If your body were able to adapt to low G without loss of robustness, then you could never have quality of life on the Earth because your bones, muscles and connective tissue would be too underdeveloped to handle a full G. Imagine if today you went from Earth to a planet with nearly 3 times Earth's gravity. Your impairment would be similar to that of someone who's morbidly obese and wearing a hat made of lead.
I see dim prospects for humans living on Mars long-term. The human body is not designed for 0.38 G.
It’s the radiation. The radiation in space getting there and the radiation on the surface living there. For the living there, colonists could dig tunnels, but has any robot dug a tunnel on Mars yet to see how feasible it is? And if you start sending humans right away there’s no robots to dig tunnels for you so you have to dig them yourself. How long before your tunnels are deep enough and comfy enough to allow you to duck out of radiation-range most of the time? And if you’re going to live in a tunnel, why not do it on earth, where the gravity is more healthy?

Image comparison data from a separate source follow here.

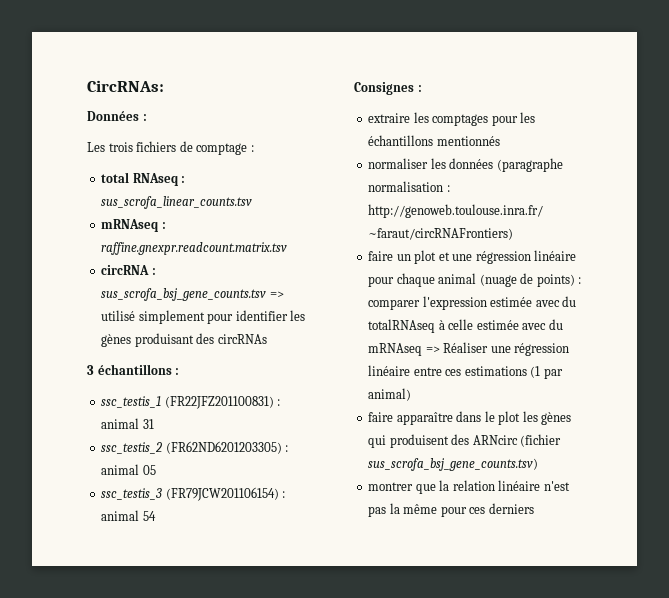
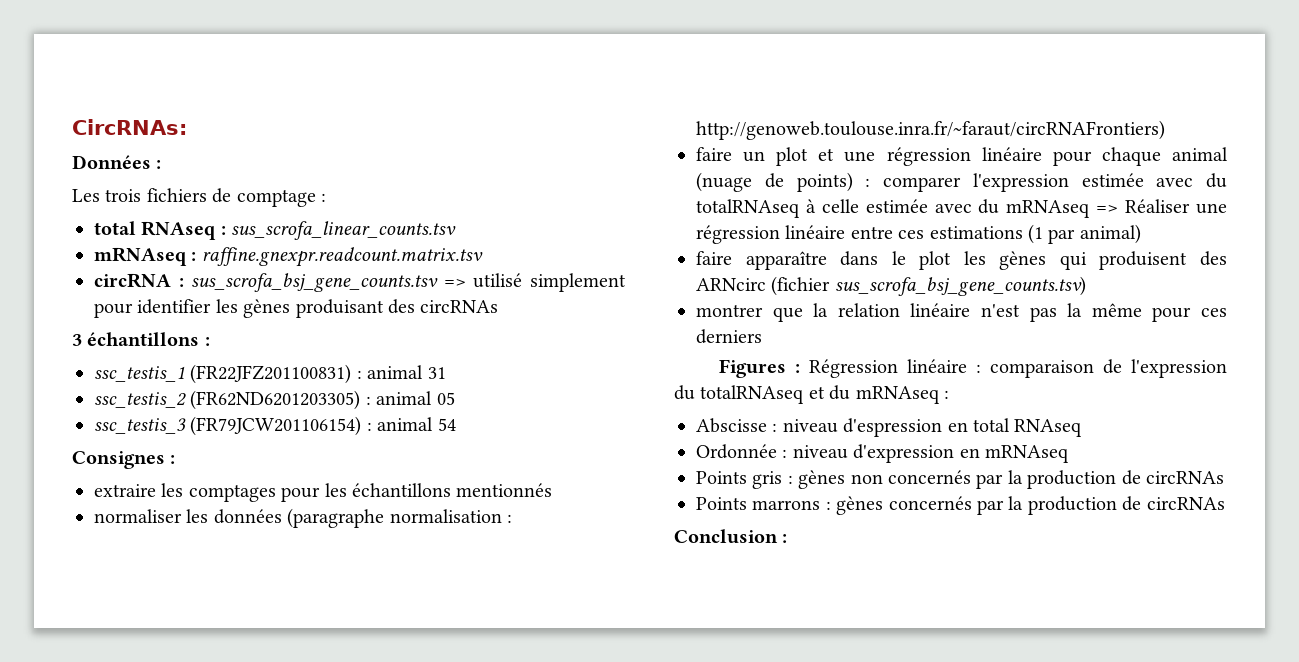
+ Figures : Régression linéaire : comparaison de l'expression du totalRNAseq et du mRNAseq :
+ Abscisse : niveau d'espression en total RNAseq
+ Ordonnée : niveau d'expression en mRNAseq
+ Points gris : gènes non concernés par la production de circRNAs
+ Points marrons : gènes concernés par la production de circRNAs
+ Conclusion :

The whole idea is stupid to me. We should be going to the moon, setting up tourist destinations in lunar lava tubes, pre-made tunnels. We can get there in days and stay for a short time and come back long before our bones atrophy.
Going to Mars, even if there are tunnels waiting there for you, will expose you to 6 months of deadly solar flare risk and constant bombardment from galactic cosmic rays (for which there is NO adequate shielding outside a deep atmosphere or tunnel).